• _WHAT THE TASK ASKS_: Each entry that follows should be set down precisely, with its pictures removed.

• _AVAILABLE RECORDS_:
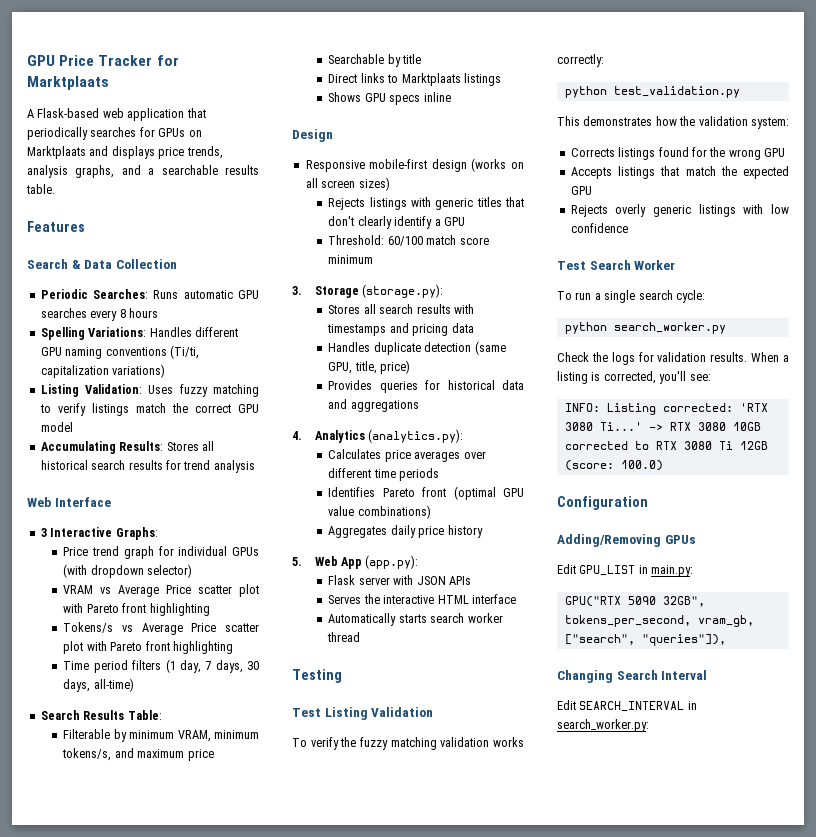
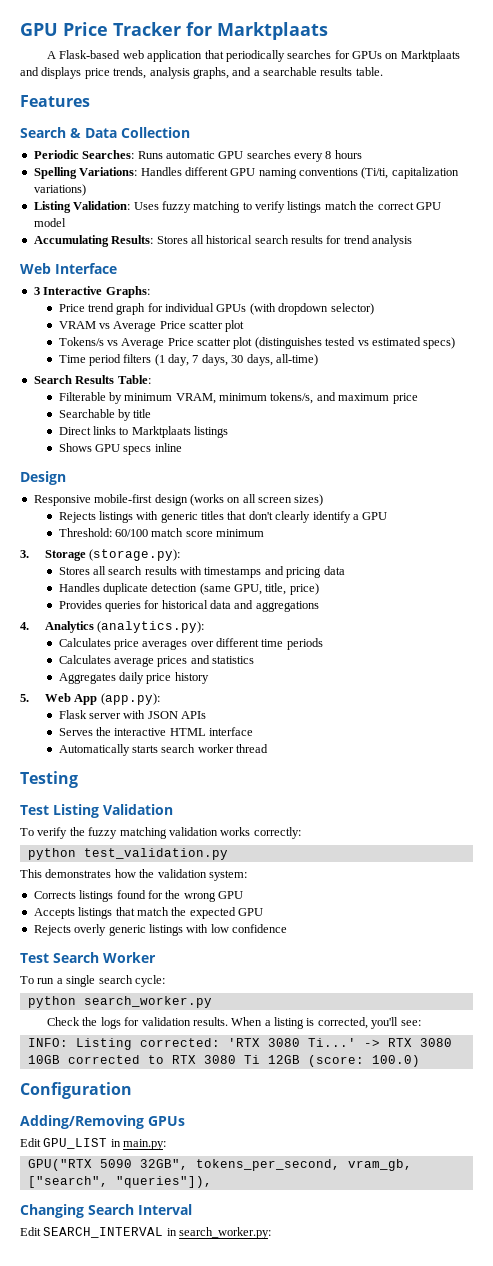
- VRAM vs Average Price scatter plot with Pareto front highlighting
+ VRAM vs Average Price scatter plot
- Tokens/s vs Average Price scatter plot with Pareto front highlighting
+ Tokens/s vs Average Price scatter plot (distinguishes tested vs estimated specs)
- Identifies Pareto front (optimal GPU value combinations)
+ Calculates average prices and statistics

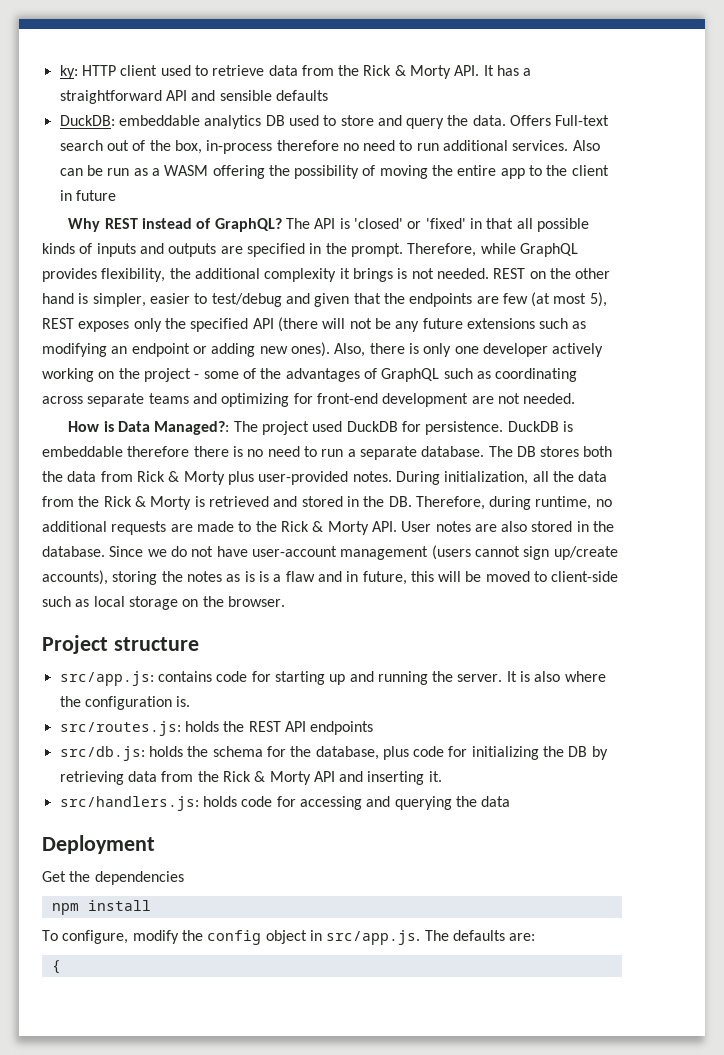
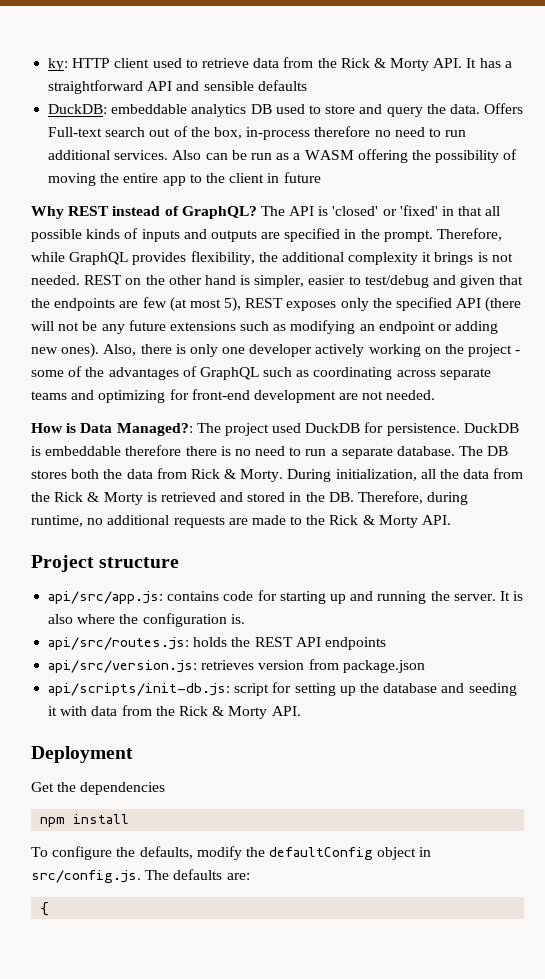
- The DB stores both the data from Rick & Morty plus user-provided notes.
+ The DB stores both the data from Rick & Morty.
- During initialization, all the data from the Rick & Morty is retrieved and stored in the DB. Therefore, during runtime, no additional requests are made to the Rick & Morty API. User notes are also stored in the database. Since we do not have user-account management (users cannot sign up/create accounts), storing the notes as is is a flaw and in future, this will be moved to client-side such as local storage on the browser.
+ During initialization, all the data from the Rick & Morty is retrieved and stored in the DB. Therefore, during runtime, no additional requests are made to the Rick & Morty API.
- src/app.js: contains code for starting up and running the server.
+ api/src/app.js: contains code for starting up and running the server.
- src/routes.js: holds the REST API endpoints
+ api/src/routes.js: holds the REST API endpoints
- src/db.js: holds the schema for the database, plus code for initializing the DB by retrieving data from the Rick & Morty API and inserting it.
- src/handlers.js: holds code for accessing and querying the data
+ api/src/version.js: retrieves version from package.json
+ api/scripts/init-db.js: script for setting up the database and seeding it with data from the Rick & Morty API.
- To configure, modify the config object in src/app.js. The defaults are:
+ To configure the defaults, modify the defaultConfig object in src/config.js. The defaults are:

• _ANSWER SECTION_:
- VRAM vs Average Price scatter plot with Pareto front highlighting
+ VRAM vs Average Price scatter plot
- Tokens/s vs Average Price scatter plot with Pareto front highlighting
+ Tokens/s vs Average Price scatter plot (distinguishes tested vs estimated specs)
- Identifies Pareto front (optimal GPU value combinations)
+ Calculates average prices and statistics

- The DB stores both the data from Rick & Morty plus user-provided notes.
+ The DB stores both the data from Rick & Morty.
- During initialization, all the data from the Rick & Morty is retrieved and stored in the DB. Therefore, during runtime, no additional requests are made to the Rick & Morty API. User notes are also stored in the database. Since we do not have user-account management (users cannot sign up/create accounts), storing the notes as is is a flaw and in future, this will be moved to client-side such as local storage on the browser.
+ During initialization, all the data from the Rick & Morty is retrieved and stored in the DB. Therefore, during runtime, no additional requests are made to the Rick & Morty API.
- src/app.js: contains code for starting up and running the server.
+ api/src/app.js: contains code for starting up and running the server.
- src/routes.js: holds the REST API endpoints
+ api/src/routes.js: holds the REST API endpoints
- src/db.js: holds the schema for the database, plus code for initializing the DB by retrieving data from the Rick & Morty API and inserting it.
- src/handlers.js: holds code for accessing and querying the data
+ api/src/version.js: retrieves version from package.json
+ api/scripts/init-db.js: script for setting up the database and seeding it with data from the Rick & Morty API.
- To configure, modify the config object in src/app.js. The defaults are:
+ To configure the defaults, modify the defaultConfig object in src/config.js. The defaults are:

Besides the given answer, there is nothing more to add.